Some patients are readmitted to STACHs within 30 days because of factors not related to the initial STACH stay, the quality of care, or the quality of the transition process. 8 This can be especially true for patients with high acuity 9 or critically ill patients who do not completely recover during the STACH stay. Long-term acute care hospitals (LTACHs) specialize in the treatment of patients who require long-term acute care services for chronic critical illness, a syndrome of prolonged dependence on intensive care therapies such as mechanical ventilation, for complex medical issues such as multiorgan or multisystem failure, postsurgical or organ transplant complications, complex wounds, multiple injuries, and brain injury. LTACH patients are transferred back to STACHs when surgeries or selected tests are required, or when extreme medical conditions occur.
Few studies have compared the relative proportion of STACH readmissions from different discharge health care settings. 10 The aim of the present study was to assess the relative number of LTACH Medicare inpatients readmitted to STACHs within 30 days of discharge and to determine the impact of LTACH to STACH inpatient readmissions for HF and PN patients using published STACH data and proprietary LTACH data (Select Medical, unpublished data, January 31, 2012). AMI readmissions were not studied because the number of AMI patients discharged from STACHs to LTACHs was insufficient for accurate statistical analysis.
Methods
STACH readmission is typically measured from an “index hospitalization,” which is the first STACH hospitalization for a particular clinical condition; subsequent admissions within a specified time period after the index hospitalization are considered readmissions. 11 Because the Medicare Provider Analysis and Review (MedPAR) data file used did not allow identification of the STACH index hospitalization for each patient, a conservative approach was adopted that counted all readmissions (including discharges) to STACH occurring within 30 days of LTACH admission as a STACH readmission. On average, 97% of the study LTACH patients were admitted directly from STACHs.
Data Sources
Three data sources included the following: (a) the fiscal year (FY) 2010 MedPAR data file, consisting of claims data for services provided to beneficiaries admitted to all Medicare-certified inpatient hospitals; (b) a proprietary LTACH admission-discharge-transfer (ADT) database containing FY2010 data from 75 LTACHs (29 freestanding and 46 Hospital-within-Hospital [HwH] LTACHs); and (c) the CMS Hospital Compare database, which contains STACH readmission rates for HF, PN, and AMI patients. 12 STACHs were selected for analysis if they were either a host hospital for the study HwH LTACHs or if they were the primary referral source for the study freestanding LTACHs.
STACH MedPAR Data
The MedPAR database contains indicators for hospital identification, primary and comorbid diagnoses, discharge destination, length of stay, and other claims-related variables.

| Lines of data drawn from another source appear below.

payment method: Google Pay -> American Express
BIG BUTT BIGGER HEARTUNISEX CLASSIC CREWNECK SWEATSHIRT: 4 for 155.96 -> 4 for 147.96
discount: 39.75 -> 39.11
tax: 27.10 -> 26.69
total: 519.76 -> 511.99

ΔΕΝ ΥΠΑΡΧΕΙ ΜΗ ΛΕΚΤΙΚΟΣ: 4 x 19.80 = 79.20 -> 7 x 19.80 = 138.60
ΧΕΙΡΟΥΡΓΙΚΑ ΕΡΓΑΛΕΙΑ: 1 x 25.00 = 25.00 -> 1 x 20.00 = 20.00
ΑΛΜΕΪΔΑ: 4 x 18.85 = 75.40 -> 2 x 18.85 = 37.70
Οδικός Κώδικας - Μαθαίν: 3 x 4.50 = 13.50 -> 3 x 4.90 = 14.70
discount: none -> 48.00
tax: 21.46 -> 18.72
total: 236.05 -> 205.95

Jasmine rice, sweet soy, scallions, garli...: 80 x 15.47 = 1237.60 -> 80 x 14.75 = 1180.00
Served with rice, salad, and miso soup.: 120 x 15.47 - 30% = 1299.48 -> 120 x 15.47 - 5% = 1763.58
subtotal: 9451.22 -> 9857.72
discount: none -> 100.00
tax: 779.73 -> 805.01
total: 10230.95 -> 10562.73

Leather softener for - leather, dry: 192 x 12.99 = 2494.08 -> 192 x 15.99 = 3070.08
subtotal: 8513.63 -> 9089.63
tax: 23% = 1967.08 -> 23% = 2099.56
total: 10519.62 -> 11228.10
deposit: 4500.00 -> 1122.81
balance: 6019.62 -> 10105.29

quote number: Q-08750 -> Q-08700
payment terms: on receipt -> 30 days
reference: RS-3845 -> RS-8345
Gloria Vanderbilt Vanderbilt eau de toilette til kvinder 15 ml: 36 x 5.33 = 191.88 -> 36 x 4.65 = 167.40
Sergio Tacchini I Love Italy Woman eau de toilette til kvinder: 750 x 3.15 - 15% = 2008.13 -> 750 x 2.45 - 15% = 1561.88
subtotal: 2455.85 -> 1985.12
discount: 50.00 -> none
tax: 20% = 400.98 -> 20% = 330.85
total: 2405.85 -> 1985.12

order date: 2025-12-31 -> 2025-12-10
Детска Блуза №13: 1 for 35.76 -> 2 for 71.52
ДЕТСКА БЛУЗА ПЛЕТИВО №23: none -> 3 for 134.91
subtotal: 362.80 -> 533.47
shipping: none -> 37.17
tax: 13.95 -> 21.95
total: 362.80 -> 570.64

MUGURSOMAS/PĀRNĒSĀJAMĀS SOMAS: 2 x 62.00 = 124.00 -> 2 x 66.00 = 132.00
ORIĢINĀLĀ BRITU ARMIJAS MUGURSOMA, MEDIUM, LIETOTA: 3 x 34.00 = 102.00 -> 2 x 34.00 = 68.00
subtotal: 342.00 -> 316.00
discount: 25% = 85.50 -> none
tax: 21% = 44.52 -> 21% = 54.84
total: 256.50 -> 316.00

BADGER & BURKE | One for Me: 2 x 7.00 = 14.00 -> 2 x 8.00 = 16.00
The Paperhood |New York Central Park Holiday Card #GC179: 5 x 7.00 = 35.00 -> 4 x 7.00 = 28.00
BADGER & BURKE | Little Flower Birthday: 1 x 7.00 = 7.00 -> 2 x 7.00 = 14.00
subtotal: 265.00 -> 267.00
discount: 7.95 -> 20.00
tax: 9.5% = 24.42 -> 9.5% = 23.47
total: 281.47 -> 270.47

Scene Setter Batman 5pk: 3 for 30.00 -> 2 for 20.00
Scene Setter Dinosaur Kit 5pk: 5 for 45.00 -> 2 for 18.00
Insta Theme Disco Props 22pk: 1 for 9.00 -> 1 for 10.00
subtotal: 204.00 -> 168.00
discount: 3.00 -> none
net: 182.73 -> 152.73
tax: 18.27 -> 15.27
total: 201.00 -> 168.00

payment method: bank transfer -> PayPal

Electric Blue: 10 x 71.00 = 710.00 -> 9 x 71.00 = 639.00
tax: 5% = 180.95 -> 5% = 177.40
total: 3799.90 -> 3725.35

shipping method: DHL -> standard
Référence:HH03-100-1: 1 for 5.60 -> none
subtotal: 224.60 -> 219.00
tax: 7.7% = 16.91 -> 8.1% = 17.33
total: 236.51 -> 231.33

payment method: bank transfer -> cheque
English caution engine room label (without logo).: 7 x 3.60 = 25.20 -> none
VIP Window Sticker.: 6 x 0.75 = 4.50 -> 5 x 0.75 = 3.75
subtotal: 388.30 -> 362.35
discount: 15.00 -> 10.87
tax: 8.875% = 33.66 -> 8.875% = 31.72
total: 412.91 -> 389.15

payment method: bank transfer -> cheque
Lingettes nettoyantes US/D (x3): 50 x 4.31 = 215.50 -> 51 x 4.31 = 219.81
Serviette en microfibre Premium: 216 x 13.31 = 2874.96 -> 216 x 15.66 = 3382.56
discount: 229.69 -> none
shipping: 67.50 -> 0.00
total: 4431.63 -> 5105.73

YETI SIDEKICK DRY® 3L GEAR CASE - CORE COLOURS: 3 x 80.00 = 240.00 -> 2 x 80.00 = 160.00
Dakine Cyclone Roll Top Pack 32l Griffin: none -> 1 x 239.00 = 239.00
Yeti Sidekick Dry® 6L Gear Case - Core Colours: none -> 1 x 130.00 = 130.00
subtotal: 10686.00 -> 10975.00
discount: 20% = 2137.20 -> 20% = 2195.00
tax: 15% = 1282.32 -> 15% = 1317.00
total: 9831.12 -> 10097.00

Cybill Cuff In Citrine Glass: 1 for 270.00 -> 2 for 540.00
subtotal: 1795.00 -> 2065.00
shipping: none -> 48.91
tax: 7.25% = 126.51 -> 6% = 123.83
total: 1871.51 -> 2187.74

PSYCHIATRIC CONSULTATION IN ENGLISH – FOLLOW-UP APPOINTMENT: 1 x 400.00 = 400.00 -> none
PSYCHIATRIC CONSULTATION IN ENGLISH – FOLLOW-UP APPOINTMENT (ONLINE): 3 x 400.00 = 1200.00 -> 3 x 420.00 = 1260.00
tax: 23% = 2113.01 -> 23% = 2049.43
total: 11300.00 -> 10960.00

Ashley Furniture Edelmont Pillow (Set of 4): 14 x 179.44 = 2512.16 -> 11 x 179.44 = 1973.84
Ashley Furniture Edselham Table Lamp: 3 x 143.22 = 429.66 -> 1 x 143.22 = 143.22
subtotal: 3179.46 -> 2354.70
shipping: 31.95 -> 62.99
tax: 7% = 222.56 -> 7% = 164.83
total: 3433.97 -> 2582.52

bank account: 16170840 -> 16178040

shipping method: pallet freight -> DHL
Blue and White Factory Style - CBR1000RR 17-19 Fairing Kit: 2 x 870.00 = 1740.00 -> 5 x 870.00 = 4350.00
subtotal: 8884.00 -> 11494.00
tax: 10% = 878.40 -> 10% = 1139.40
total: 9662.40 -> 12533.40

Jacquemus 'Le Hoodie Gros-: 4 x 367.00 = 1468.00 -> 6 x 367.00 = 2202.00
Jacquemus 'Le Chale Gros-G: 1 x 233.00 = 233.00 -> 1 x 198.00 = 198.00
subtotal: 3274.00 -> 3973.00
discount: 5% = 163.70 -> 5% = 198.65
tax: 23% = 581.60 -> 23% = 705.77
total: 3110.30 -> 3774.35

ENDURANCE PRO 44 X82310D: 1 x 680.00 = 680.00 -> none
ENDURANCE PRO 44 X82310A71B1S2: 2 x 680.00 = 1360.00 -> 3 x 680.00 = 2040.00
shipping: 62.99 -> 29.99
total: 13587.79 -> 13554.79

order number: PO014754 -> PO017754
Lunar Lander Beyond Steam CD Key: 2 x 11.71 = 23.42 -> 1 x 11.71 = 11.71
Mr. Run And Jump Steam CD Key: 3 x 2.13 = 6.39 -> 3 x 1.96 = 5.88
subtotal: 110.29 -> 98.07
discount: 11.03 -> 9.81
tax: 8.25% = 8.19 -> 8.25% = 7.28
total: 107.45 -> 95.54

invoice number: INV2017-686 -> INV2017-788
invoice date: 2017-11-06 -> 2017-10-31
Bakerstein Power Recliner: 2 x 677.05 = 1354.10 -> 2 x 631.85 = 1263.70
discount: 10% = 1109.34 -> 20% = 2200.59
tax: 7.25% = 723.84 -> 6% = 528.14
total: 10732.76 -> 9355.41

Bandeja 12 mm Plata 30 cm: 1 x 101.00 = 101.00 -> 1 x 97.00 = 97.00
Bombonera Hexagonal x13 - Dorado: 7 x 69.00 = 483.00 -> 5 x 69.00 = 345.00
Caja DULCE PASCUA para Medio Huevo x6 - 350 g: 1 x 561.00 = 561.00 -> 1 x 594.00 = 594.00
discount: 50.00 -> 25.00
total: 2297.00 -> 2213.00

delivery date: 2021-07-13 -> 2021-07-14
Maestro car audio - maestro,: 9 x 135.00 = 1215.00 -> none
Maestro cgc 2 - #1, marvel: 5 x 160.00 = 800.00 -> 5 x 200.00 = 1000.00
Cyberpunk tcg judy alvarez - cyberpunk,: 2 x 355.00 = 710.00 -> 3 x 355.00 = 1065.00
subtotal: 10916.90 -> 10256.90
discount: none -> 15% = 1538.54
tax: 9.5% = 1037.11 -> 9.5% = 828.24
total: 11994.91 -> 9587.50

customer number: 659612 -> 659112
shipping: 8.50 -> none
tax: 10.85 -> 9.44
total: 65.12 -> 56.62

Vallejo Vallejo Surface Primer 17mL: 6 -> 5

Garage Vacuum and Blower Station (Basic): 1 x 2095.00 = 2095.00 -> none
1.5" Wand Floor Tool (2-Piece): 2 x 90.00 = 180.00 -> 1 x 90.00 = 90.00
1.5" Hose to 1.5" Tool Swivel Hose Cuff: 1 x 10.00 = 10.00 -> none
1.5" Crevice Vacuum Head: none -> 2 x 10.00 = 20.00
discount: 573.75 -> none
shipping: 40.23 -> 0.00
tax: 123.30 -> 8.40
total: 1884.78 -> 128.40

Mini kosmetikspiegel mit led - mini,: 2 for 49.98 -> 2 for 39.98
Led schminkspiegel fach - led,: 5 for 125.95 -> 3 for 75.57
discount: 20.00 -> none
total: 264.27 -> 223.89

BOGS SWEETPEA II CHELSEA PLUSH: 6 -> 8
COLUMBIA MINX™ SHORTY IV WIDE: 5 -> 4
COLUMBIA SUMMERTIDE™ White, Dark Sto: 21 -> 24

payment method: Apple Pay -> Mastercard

For each STACH, HF and PN patients were identified in the MedPAR FY2010 database by identifying the presence of HF or PN primary diagnosis International Classification of Disease, Ninth Revision (ICD-9) codes. The absence of patient identifiers in the MedPAR database used in this study prevented HF and PN patients identified in the LTACHs from being matched with their STACH stay. The STACH discharge-to-LTACH indicator in the MedPAR database was not used because it was found to be inaccurate, similar to previous studies. 13
CMS Hospital Compare Data
The CMS Hospital Compare database contains risk-standardized readmission rates (RSRR) for each STACH for 3 diagnoses (HF, PN, and AMI). The RSRR is the ratio of predicted-to-expected number of readmissions multiplied by the national unadjusted readmission rate for each diagnosis. Predicted and expected readmissions are calculated based on case mix and patient age for each STACH and an “average” STACH. The STACH RSRR rates available are representative of a more recent time frame than FY2010; however, the confidence interval (CI) for each STACH RSRR, which is included in the CMS Hospital Compare database, includes variability of the RSRR during FY2010.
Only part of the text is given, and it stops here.